Given records
==========

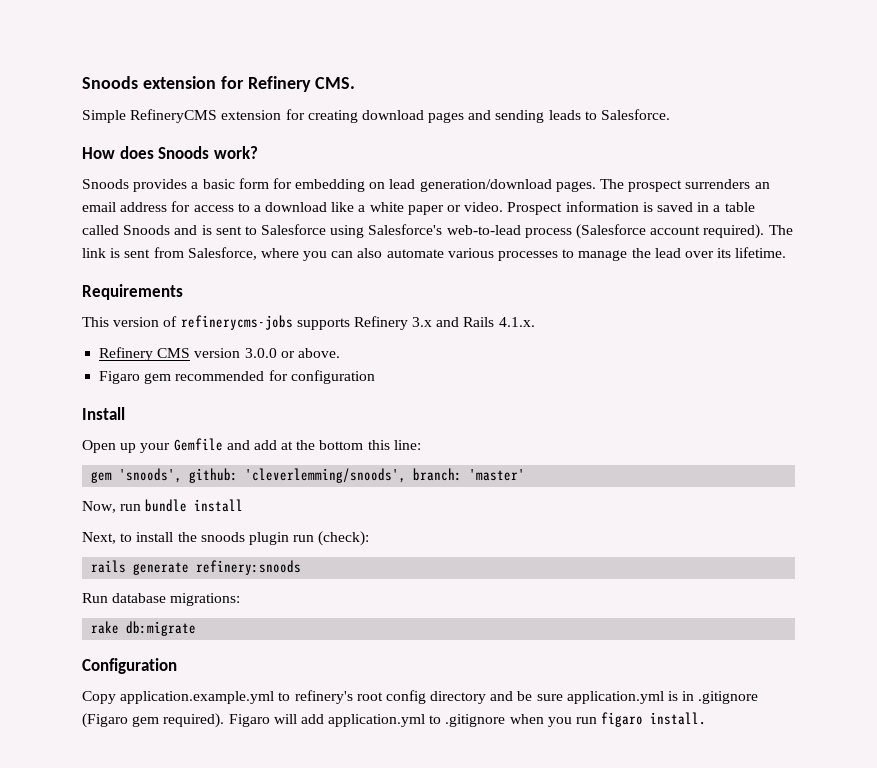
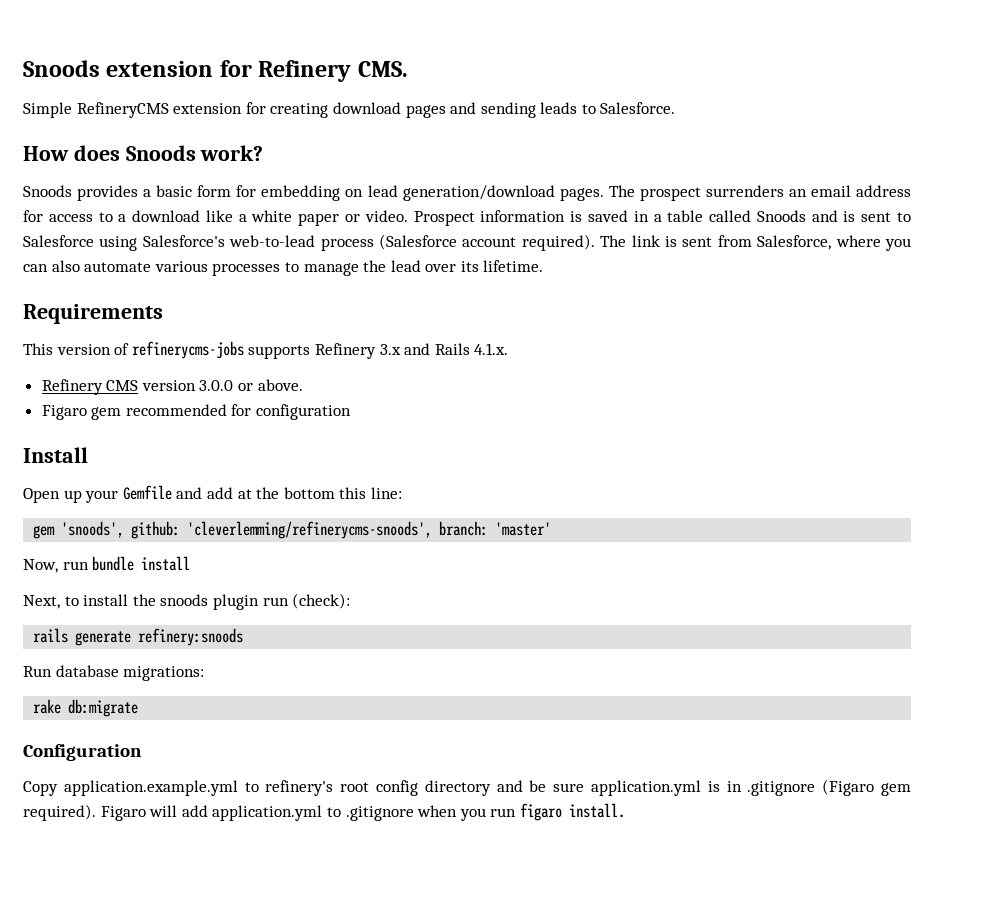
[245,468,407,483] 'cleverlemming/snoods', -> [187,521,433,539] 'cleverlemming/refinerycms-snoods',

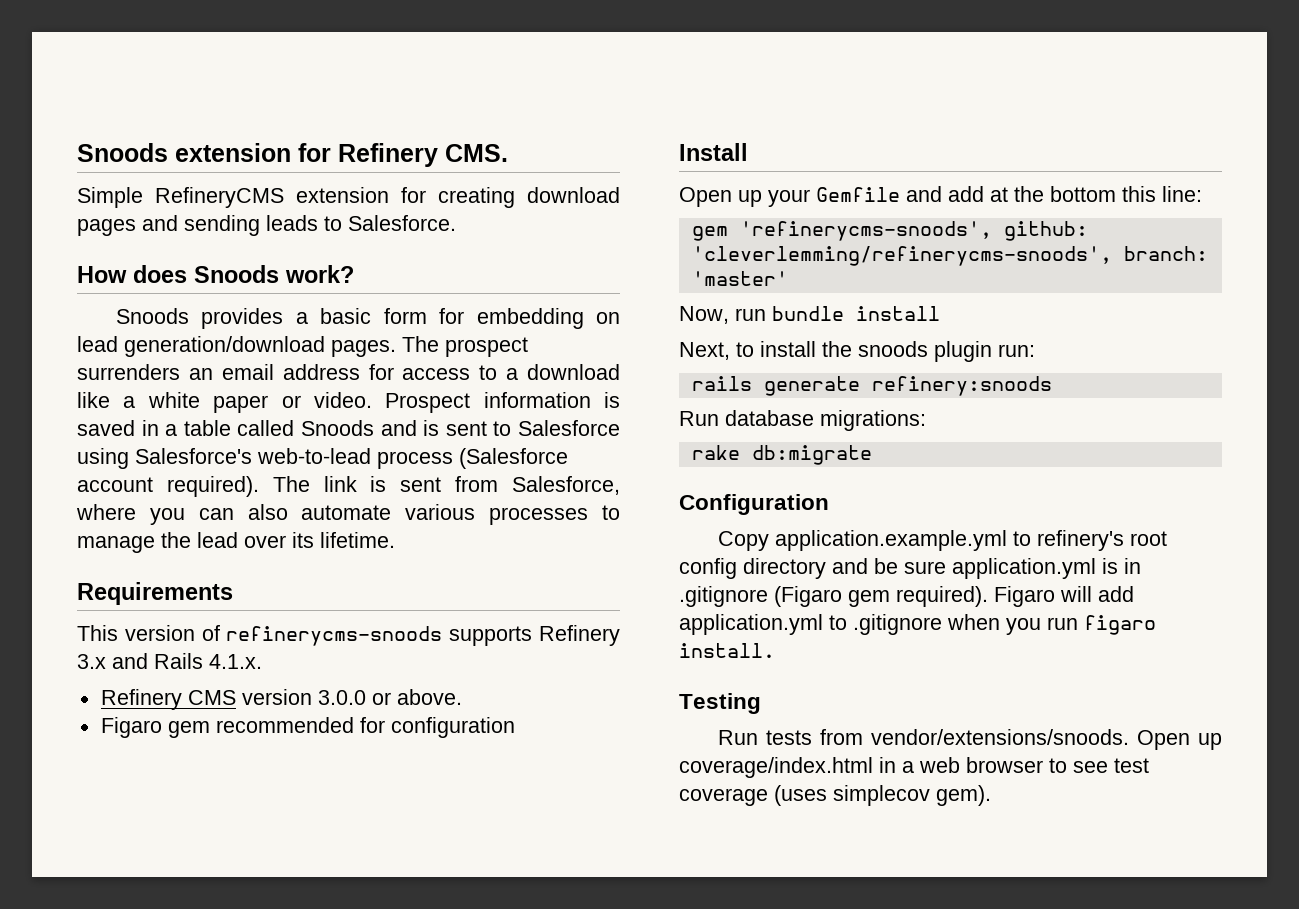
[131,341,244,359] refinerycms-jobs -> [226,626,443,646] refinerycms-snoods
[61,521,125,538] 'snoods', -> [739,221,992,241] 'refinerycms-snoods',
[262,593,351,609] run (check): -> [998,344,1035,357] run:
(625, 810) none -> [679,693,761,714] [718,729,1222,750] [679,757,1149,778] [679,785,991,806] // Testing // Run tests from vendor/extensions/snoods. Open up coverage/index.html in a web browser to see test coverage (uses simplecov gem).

==========

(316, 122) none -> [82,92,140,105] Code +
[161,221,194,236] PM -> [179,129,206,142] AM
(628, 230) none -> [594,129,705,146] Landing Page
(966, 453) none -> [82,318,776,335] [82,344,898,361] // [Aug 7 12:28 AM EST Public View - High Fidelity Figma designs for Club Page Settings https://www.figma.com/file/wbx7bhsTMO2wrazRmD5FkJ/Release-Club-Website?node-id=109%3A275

==========

What to produce
Each line above from the one containing "[245,468,407,483] 'cleverlemming/snoods', ->" through the one containing "(625, 810) none" is to be returned verbatim. Nothing else, and no pictures.

Answer to this problem
[245,468,407,483] 'cleverlemming/snoods', -> [187,521,433,539] 'cleverlemming/refinerycms-snoods',

[131,341,244,359] refinerycms-jobs -> [226,626,443,646] refinerycms-snoods
[61,521,125,538] 'snoods', -> [739,221,992,241] 'refinerycms-snoods',
[262,593,351,609] run (check): -> [998,344,1035,357] run:
(625, 810) none -> [679,693,761,714] [718,729,1222,750] [679,757,1149,778] [679,785,991,806] // Testing // Run tests from vendor/extensions/snoods. Open up coverage/index.html in a web browser to see test coverage (uses simplecov gem).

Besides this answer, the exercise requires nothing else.